Much of the violence in 2012 was attributed to the Jihadist terror group Boko Haram. With 3,000 casualties affecting citizens from a dozen countries in three years, Boko Haram has earned a dubious distinction as one of the top five lethal terrorist organizations in the world. In the last three years, however, the three most deadly incidents of anti-Christian persecution – with triple- digit casualties – in Nigeria were the March 7, 2010 massacre in Jos, Plateau state, the April 16, 2011 pogrom in the country’s sharia (Islamic law) states and the Jan. 20, 2012 onslaught in Kano. Two out of these three incidents were not the handiwork of terrorists but of average northern Nigerian Muslims.

While Boko Haram’s bloody terrorist tactics certainly merit serious concern, the focus on this group has overshadowed a pattern of systemic religious violence in Nigeria. It obfuscates the pervasive history of the killing of Christians by Muslims in northern Nigeria going back over a quarter century.

Transferred Aggression

In 1999, after a pro-democracy movement successfully ended military dictatorship and a Christian was elected president, 12 Muslim-controlled states in northern Nigeria reacted by imposing Islamic sharia law in open violation of Nigeria’s constitution. This resulted in horrific violence the following year that left thousands dead when Christians protested peacefully.

Such acts of violence continue to this day with virtual impunity. In November, for instance, the mispronunciation of a dress style by a non-Muslim tailor led to his death – along with several other Christians – and church burnings in spontaneous riots. This ultimately fatal fashion mistake was not the handiwork of terrorists but of average northern Nigerian Muslims.

Persecution in Nigeria is discernible in three widening concentric circles: sect, state and street levels. While much has been said regarding the smallest circle – sect-level actors such as Boko Haram – most analysts overlook the ongoing and serious persecution in the wider state and street circles, which provide an enabling environment for groups like Boko Haram.

14Capture

Street-Level Aggression

Let us first consider the street level. The most serious attack on the Christian community in Nigeria’s recent history was not carried out by Boko Haram or any organized Islamic sect. Rather, it was an act of ordinary Muslims across most northern states. This Anti-Christian pogrom, referred to as the “post-election violence,” deserves examination as a bellwether of the real conditions in Nigeria’s tottering political union.

In April 2011, in what was dubbed one of the “freest and fairest” elections in Nigeria’s recent history, Goodluck Jonathan was elected president. Before his victory was announced, violence erupted in the 12 northern sharia states – again.

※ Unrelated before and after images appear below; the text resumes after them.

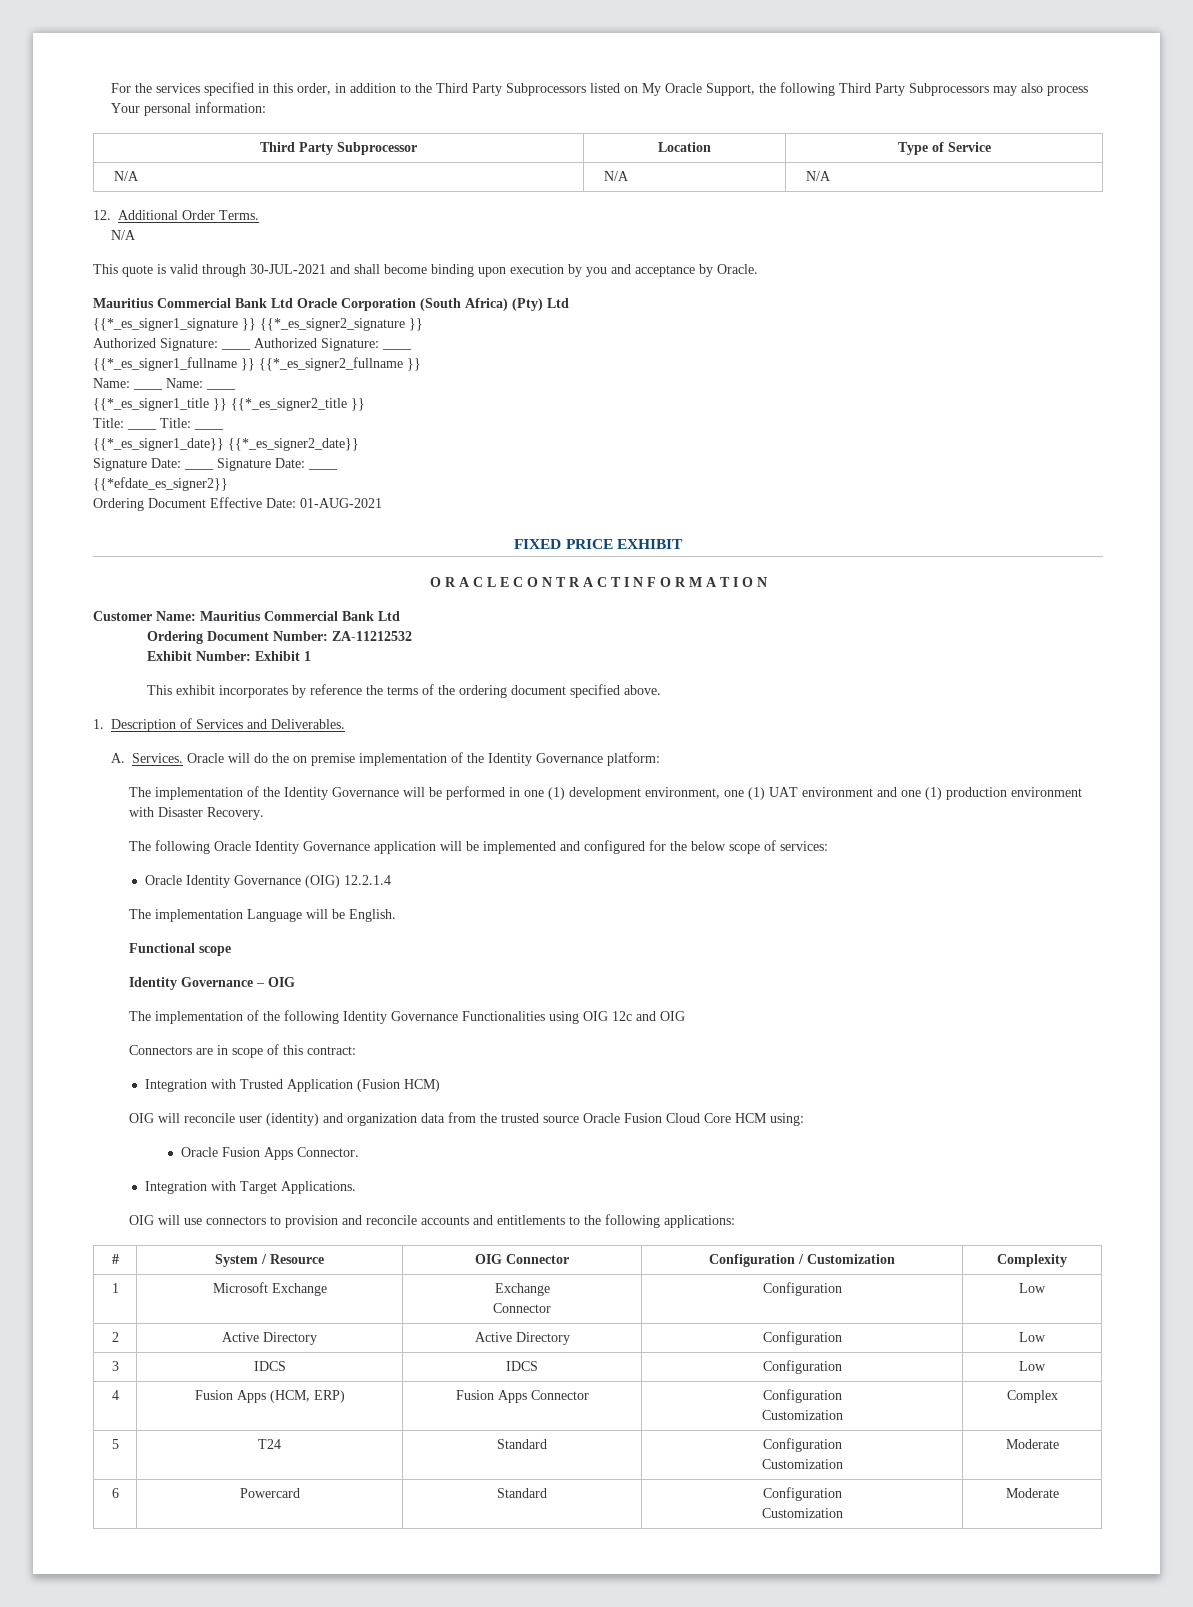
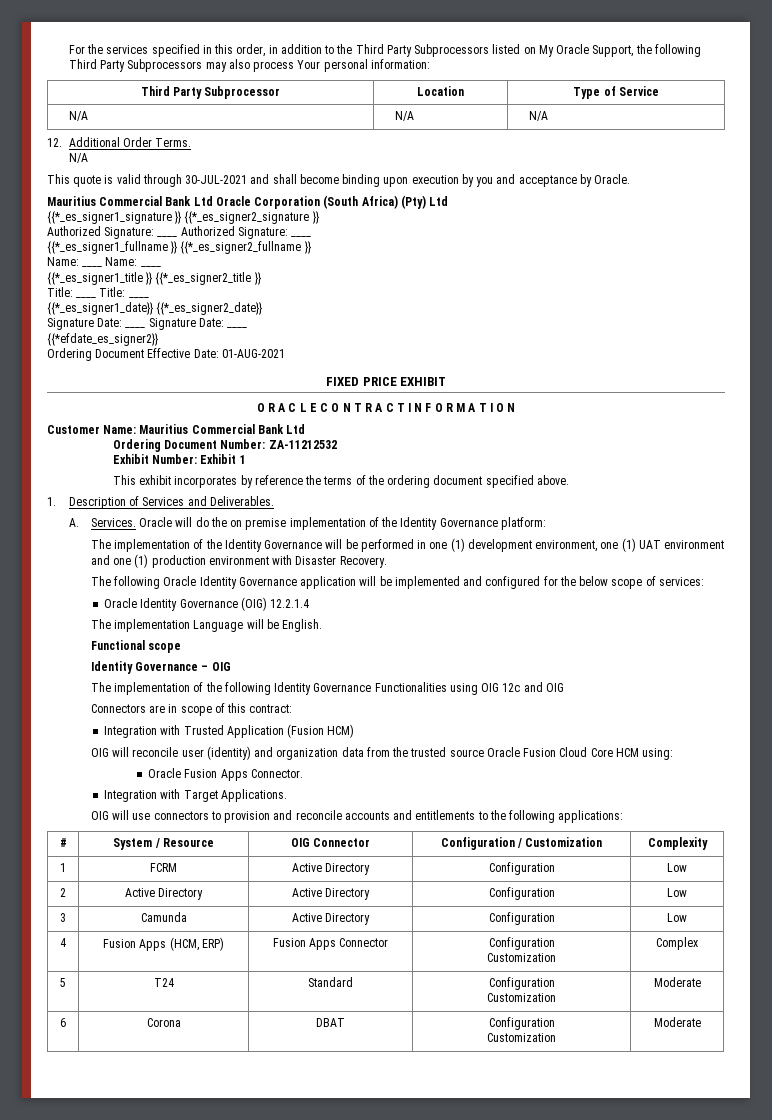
- 1 | Microsoft Exchange | Exchange
- Connector | Configuration | Low
+ 1 | FCRM | Active Directory | Configuration | Low
- 3 | IDCS | IDCS | Configuration | Low
+ 3 | Camunda | Active Directory | Configuration | Low
- 6 | Powercard | Standard | Configuration
+ 6 | Corona | DBAT | Configuration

The final toll for the Christian community was staggering. In a 48-hour period, 764 church buildings were burned, 204 Christians were confirmed killed, more than 3,100 Christian-operated businesses, schools, and shops were burned, and over 3,400 Christian homes were destroyed. While there have been similar death tolls in certain incidents in terms of scope and coordinated scale of destruction, there has been no equivalent attack against the church in recent decades, with the possible exception of government-backed genocides in Sudan.

Yet this was not a government-backed endeavor. Instead, thousands of Muslim youths in 12 states gathered together with machetes, knives, matches and gasoline and carried out this pogrom. The “freest and fairest” elections resulted in one of the “fiercest and most ferocious” violence against innocent Christians that Nigeria has seen.

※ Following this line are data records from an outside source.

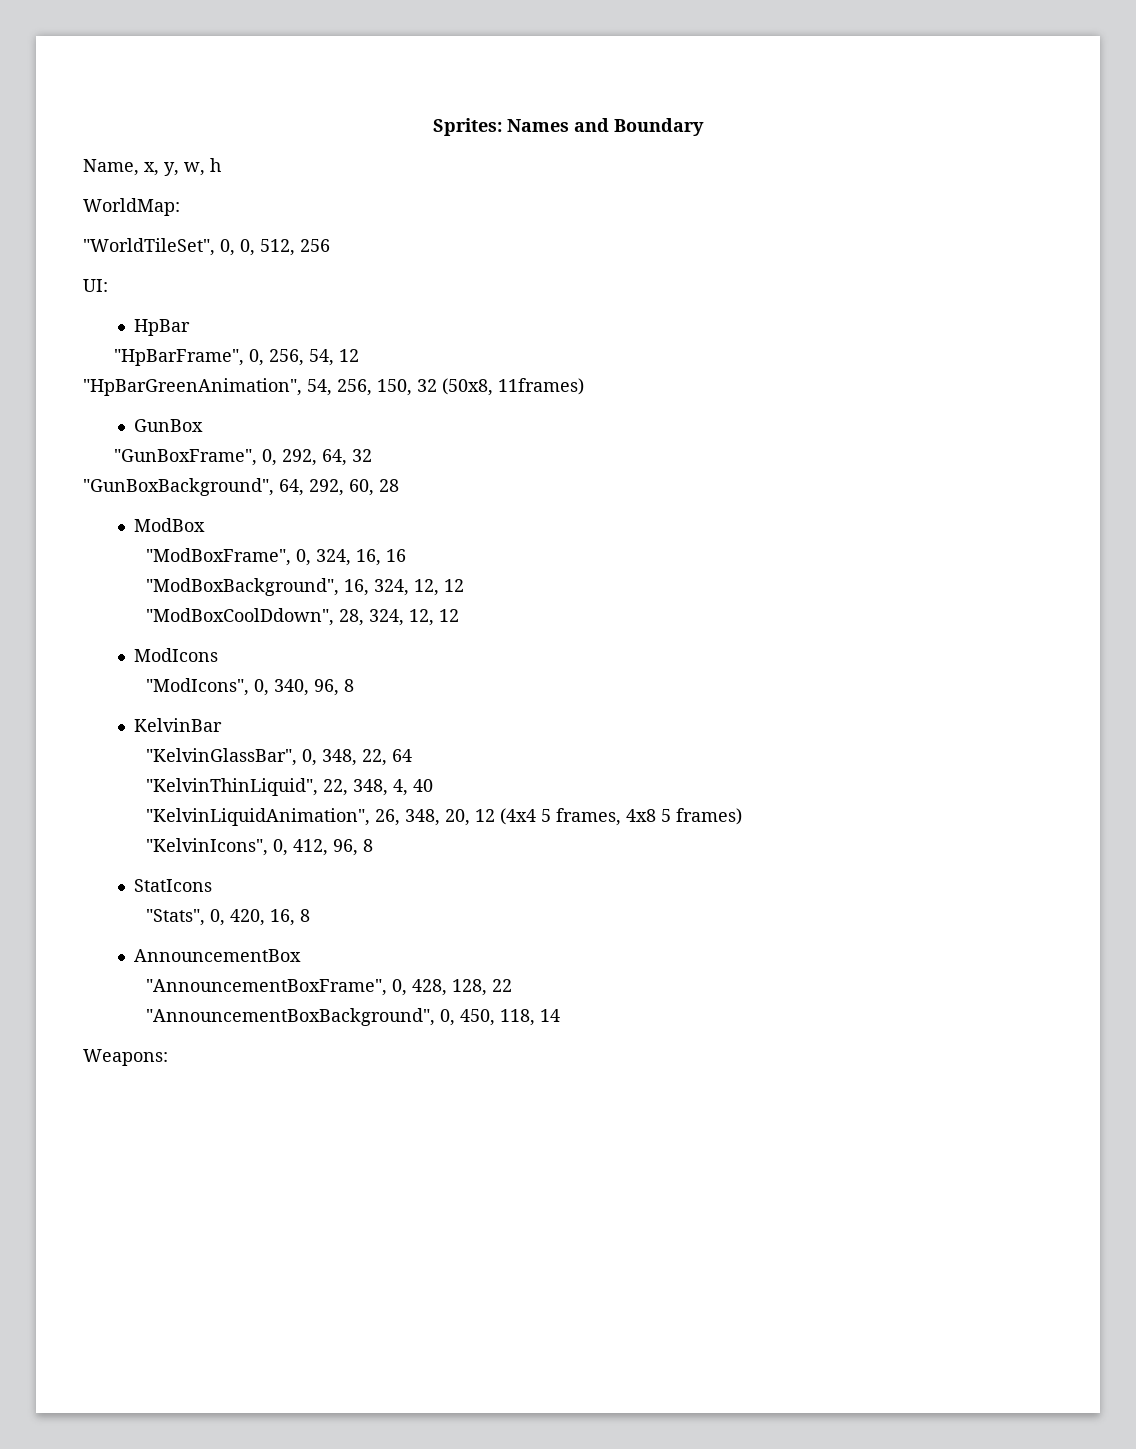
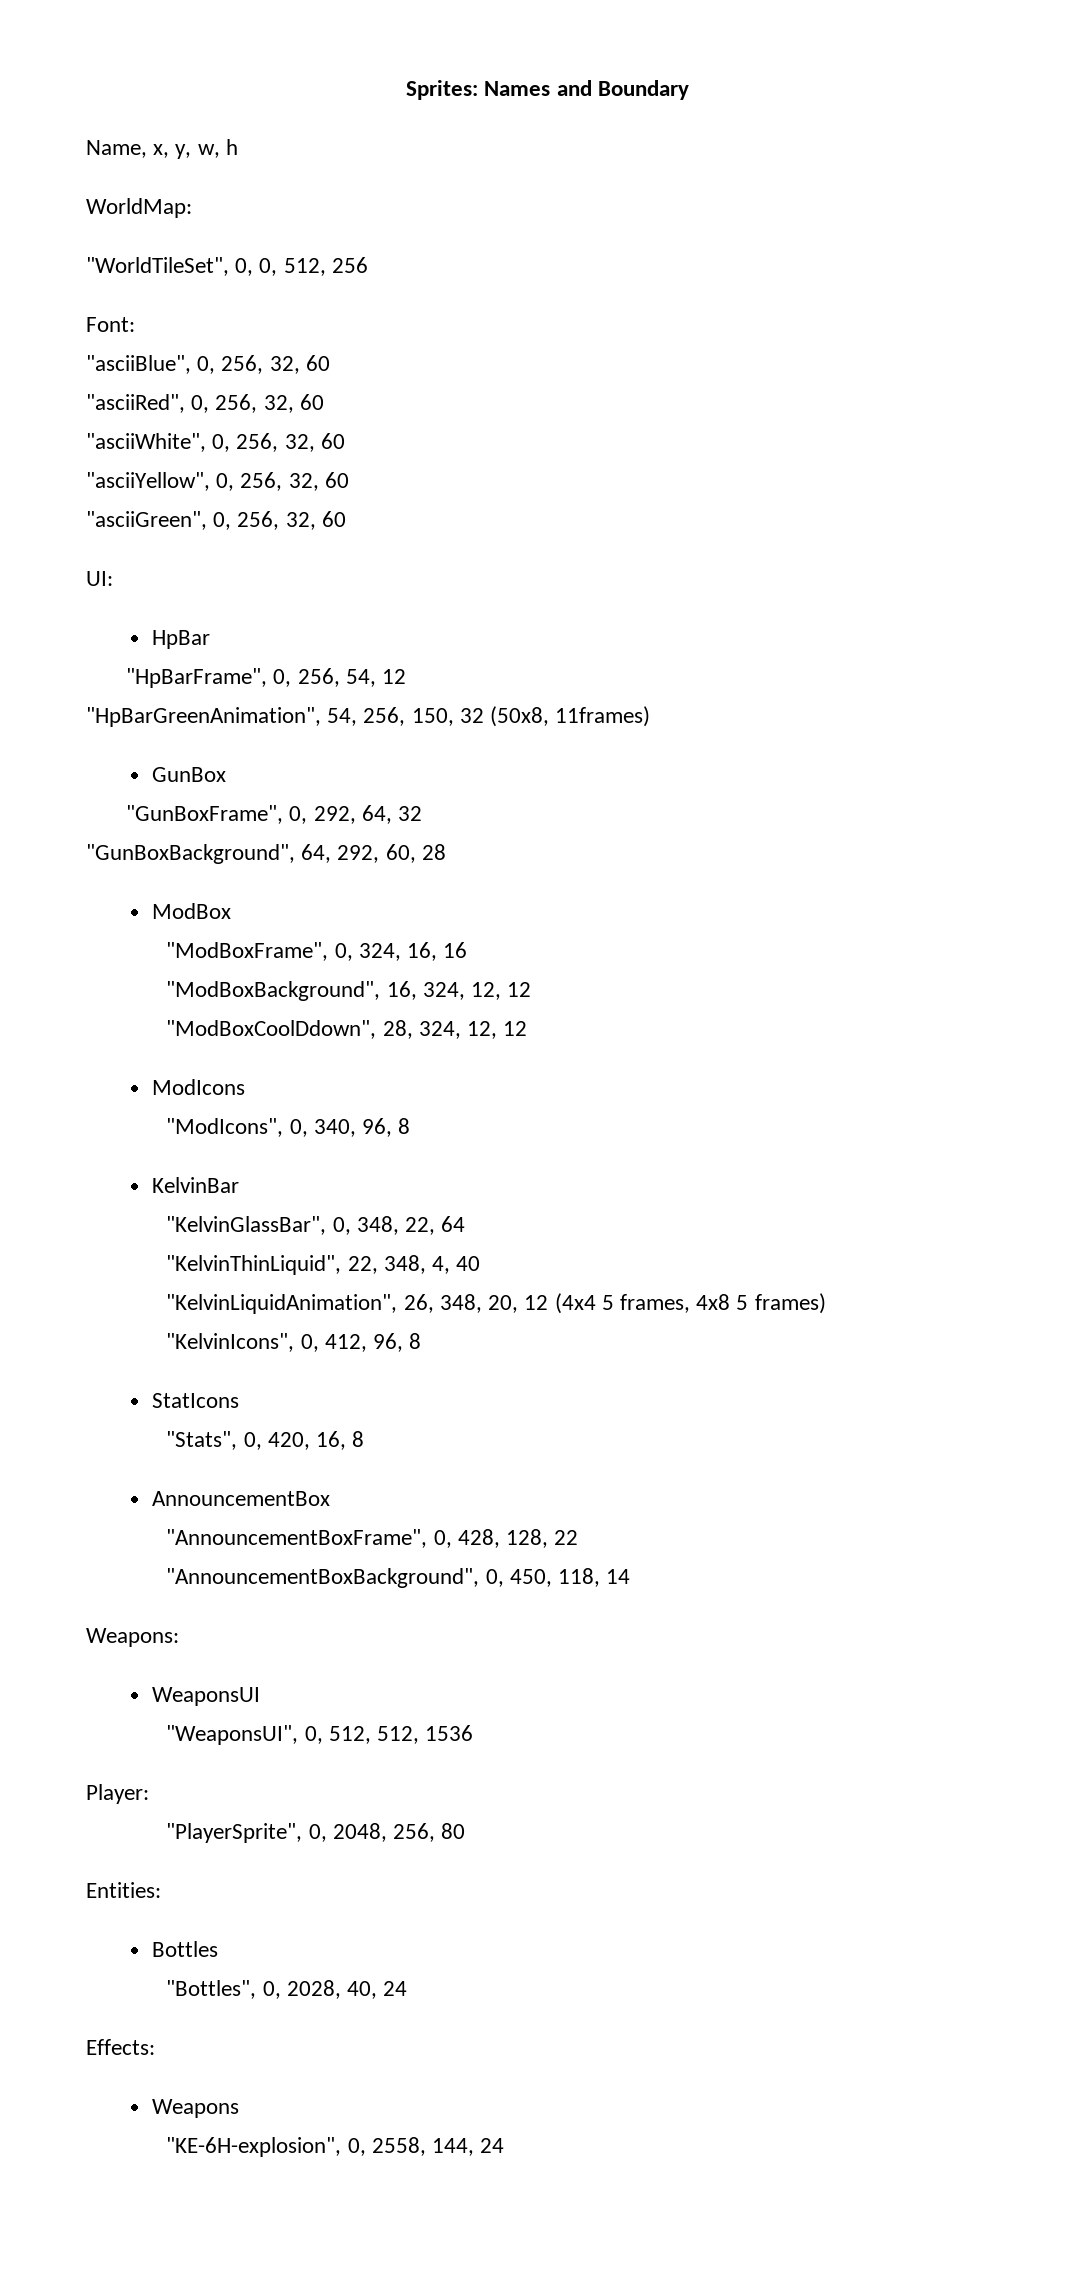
+ Font:
+ "asciiBlue", 0, 256, 32, 60
+ "asciiRed", 0, 256, 32, 60
+ "asciiWhite", 0, 256, 32, 60
+ "asciiYellow", 0, 256, 32, 60
+ "asciiGreen", 0, 256, 32, 60
+ WeaponsUI
+ "WeaponsUI", 0, 512, 512, 1536
+ Player:
+ "PlayerSprite", 0, 2048, 256, 80
+ Entities:
+ Bottles
+ "Bottles", 0, 2028, 40, 24
+ Effects:
+ Weapons
+ "KE-6H-explosion", 0, 2558, 144, 24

In several states that our fact-finding teams visited, taxis were randomly stopped by rampaging Muslims and the Christians ferreted out for murder. In one instance a taxi driver, despite the pleas of sympathetic Muslim passengers, drove a pastor to a mob and handed him over to be killed.

While the homes of certain prominent ruling People’s Democratic Party (PDP) politicians and a few PDP offices were attacked in the initial spate of violence, this was clearly an anti-Christian pogrom. Muslim rioters in Zaria would enter a federal campus and attack only the Christian chapel, leaving the other buildings untouched. People were randomly required to recite the Koran or be killed. Throughout northern Nigeria, this violence was carried out along religious lines, with Muslims attacking unsuspecting Christians. More church buildings were destroyed than any properties associated with the ruling party, the government or any other category.

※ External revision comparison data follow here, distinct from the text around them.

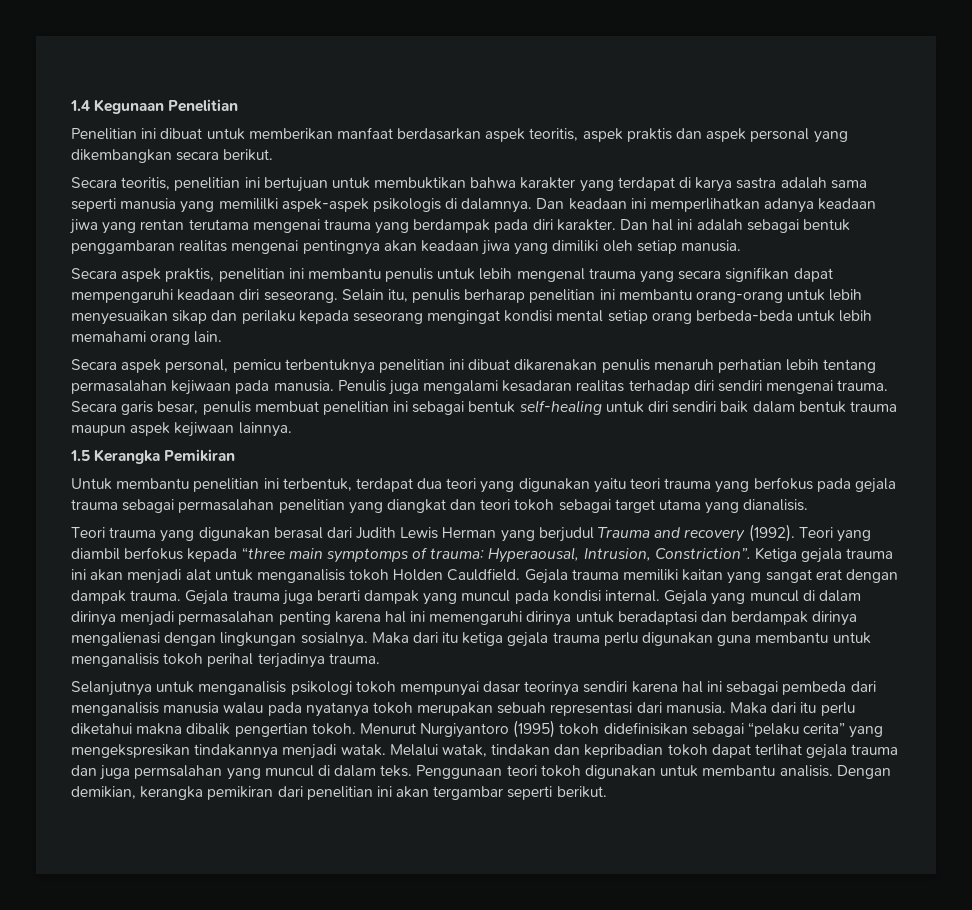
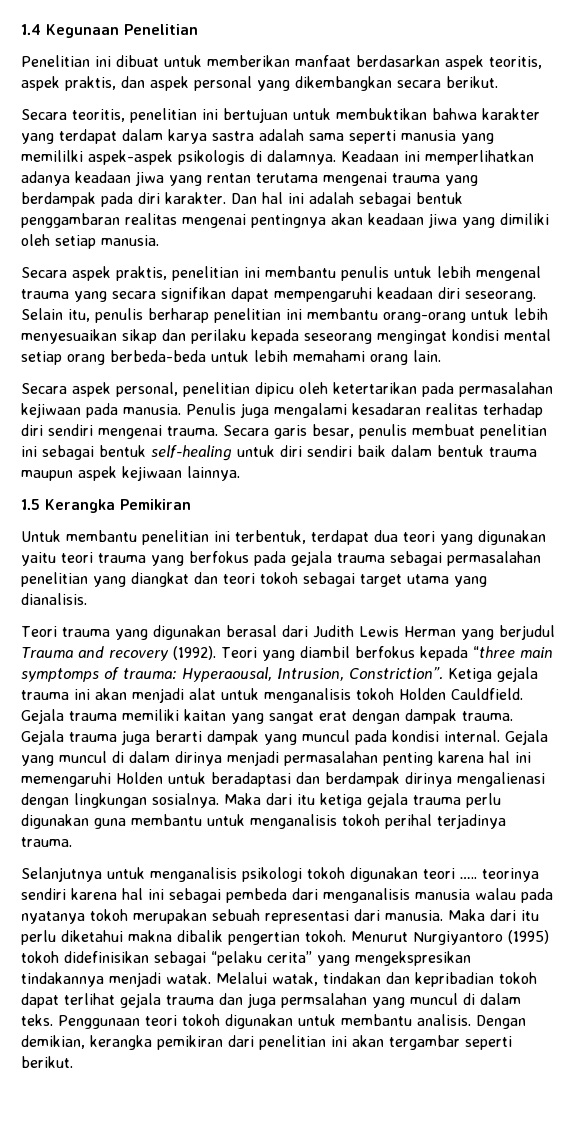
- Penelitian ini dibuat untuk memberikan manfaat berdasarkan aspek teoritis, aspek praktis dan aspek personal yang dikembangkan secara berikut.
+ Penelitian ini dibuat untuk memberikan manfaat berdasarkan aspek teoritis, aspek praktis, dan aspek personal yang dikembangkan secara berikut.
- Secara teoritis, penelitian ini bertujuan untuk membuktikan bahwa karakter yang terdapat di karya sastra adalah sama seperti manusia yang memililki aspek-aspek psikologis di dalamnya.
+ Secara teoritis, penelitian ini bertujuan untuk membuktikan bahwa karakter yang terdapat dalam karya sastra adalah sama seperti manusia yang memililki aspek-aspek psikologis di dalamnya.
- Dan keadaan ini memperlihatkan adanya keadaan jiwa yang rentan terutama mengenai trauma yang berdampak pada diri karakter.
+ Keadaan ini memperlihatkan adanya keadaan jiwa yang rentan terutama mengenai trauma yang berdampak pada diri karakter.
- Secara aspek personal, pemicu terbentuknya penelitian ini dibuat dikarenakan penulis menaruh perhatian lebih tentang permasalahan kejiwaan pada manusia.
+ Secara aspek personal, penelitian dipicu oleh ketertarikan pada permasalahan kejiwaan pada manusia.
- Gejala yang muncul di dalam dirinya menjadi permasalahan penting karena hal ini memengaruhi dirinya untuk beradaptasi dan berdampak dirinya mengalienasi dengan lingkungan sosialnya.
+ Gejala yang muncul di dalam dirinya menjadi permasalahan penting karena hal ini memengaruhi Holden untuk beradaptasi dan berdampak dirinya mengalienasi dengan lingkungan sosialnya.
- Selanjutnya untuk menganalisis psikologi tokoh mempunyai dasar teorinya sendiri karena hal ini sebagai pembeda dari menganalisis manusia walau pada nyatanya tokoh merupakan sebuah representasi dari manusia.
+ Selanjutnya untuk menganalisis psikologi tokoh digunakan teori ….. teorinya sendiri karena hal ini sebagai pembeda dari menganalisis manusia walau pada nyatanya tokoh merupakan sebuah representasi dari manusia.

The post-election violence only scratched the surface of the street-level persecution suffered by northern Nigeria’s Christians. In several months of fact-finding across northern Nigeria, investigators from aid and advocacy organization Jubilee Campaign interviewed pastors whose church buildings have been burned half a dozen times or more in the last decade. In one case, police even watched as Christian women were raped on church premises and did nothing.

State-Level Oppression

The U.S. State Department, among others, claims that the Muslims of northern Nigeria have been marginalized politically and economically by the federal government and have responded to “legitimate grievances” with violence. This has been used to give unconscionable justification to violence against Christians in northern Nigeria, whether by terrorist actors such as Boko Haram (sect level) or the Muslim community at large (street level). The facts surrounding state-level persecution reveal this undeserved justification.

For most of its independent history, Nigeria has been ruled by dictators from prominent northern Muslim families. Suspect census figures and dubious redistricting have bloated the federal revenues that go to northern states. On an economic front, the corruption of these dictators and the amounts of money that they funneled back to their home states – as well as to Swiss accounts – is a matter of public record. Africa’s richest billionaire, according to Forbes magazine, is from northern Nigeria. Inspired by this decades-long hegemony, many in the north reject Western education, leaving their children in the hands of wandering mallams (Islamic clerics) to be instructed in Islam while begging for their bread.

This practice has produced millions of unemployed and unemployable youths who in anti-Christian riots are ready foot-soldiers – and, with the rise of Boko Haram, suicide bombers.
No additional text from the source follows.